BEGIN Data section

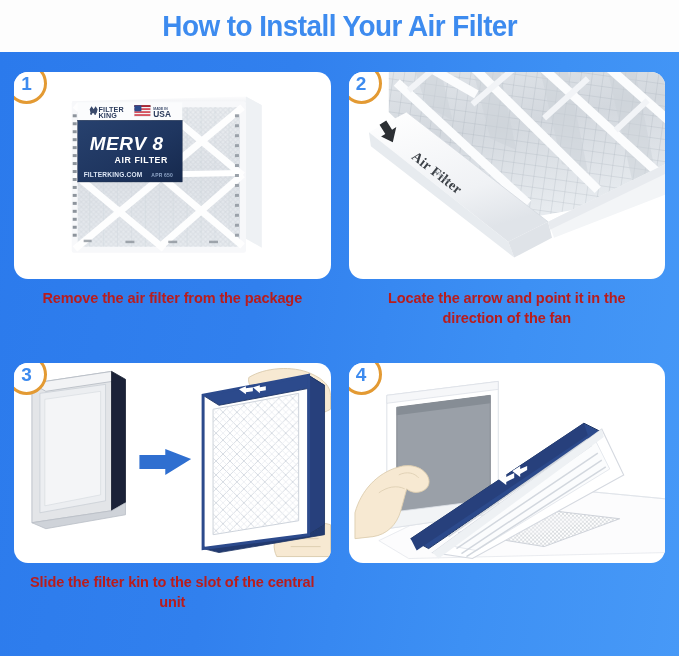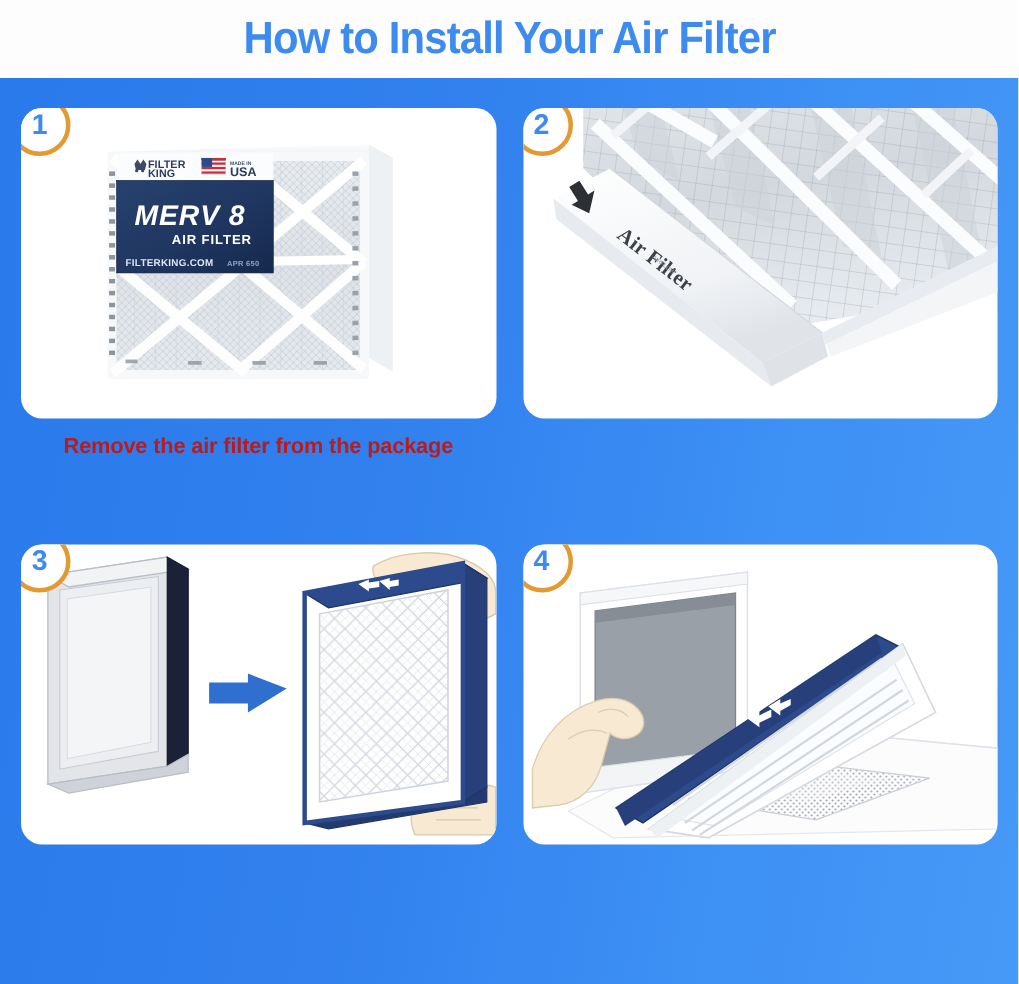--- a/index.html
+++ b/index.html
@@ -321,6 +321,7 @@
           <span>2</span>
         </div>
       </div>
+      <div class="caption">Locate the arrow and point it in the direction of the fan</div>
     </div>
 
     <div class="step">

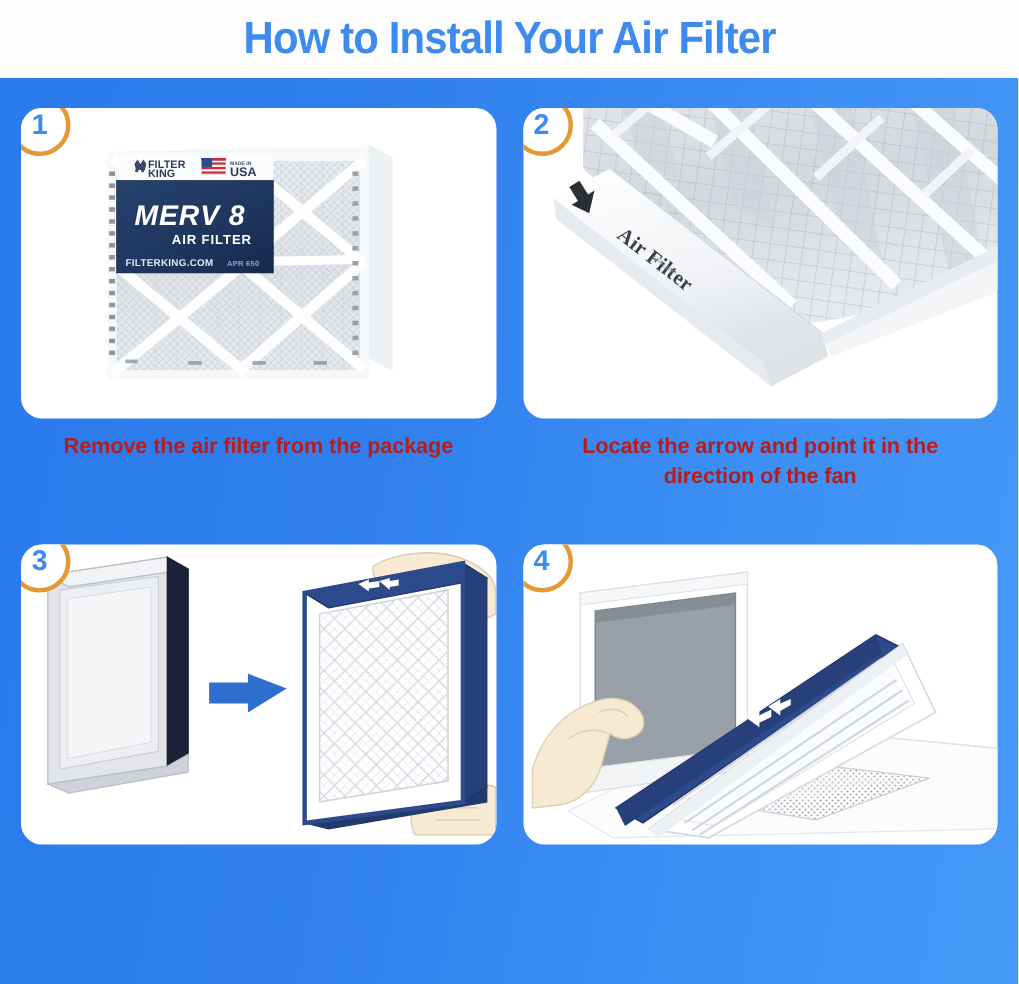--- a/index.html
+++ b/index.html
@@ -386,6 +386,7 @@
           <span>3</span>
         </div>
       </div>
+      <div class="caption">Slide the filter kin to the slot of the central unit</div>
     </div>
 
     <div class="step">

END Data section
BEGIN Data section

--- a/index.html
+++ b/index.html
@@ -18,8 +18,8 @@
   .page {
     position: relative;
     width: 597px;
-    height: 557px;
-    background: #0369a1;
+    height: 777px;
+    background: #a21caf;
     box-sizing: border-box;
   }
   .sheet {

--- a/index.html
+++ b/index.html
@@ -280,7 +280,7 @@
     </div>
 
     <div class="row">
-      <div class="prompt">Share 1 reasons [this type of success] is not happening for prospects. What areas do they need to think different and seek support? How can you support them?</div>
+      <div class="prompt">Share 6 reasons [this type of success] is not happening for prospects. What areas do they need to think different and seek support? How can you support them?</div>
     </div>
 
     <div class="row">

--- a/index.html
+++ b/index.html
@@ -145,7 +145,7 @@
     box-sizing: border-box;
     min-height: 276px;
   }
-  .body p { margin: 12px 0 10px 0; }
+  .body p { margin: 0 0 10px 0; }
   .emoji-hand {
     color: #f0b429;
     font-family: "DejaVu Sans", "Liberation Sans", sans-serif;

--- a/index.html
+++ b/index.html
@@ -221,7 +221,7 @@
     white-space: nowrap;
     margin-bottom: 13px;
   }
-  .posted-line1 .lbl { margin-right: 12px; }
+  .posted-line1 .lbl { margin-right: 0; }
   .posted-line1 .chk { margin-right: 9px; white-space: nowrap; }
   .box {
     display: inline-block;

END Data section

Counting the lines above that hold "think", reply with the number and no other words.

▶ [Reply]: 2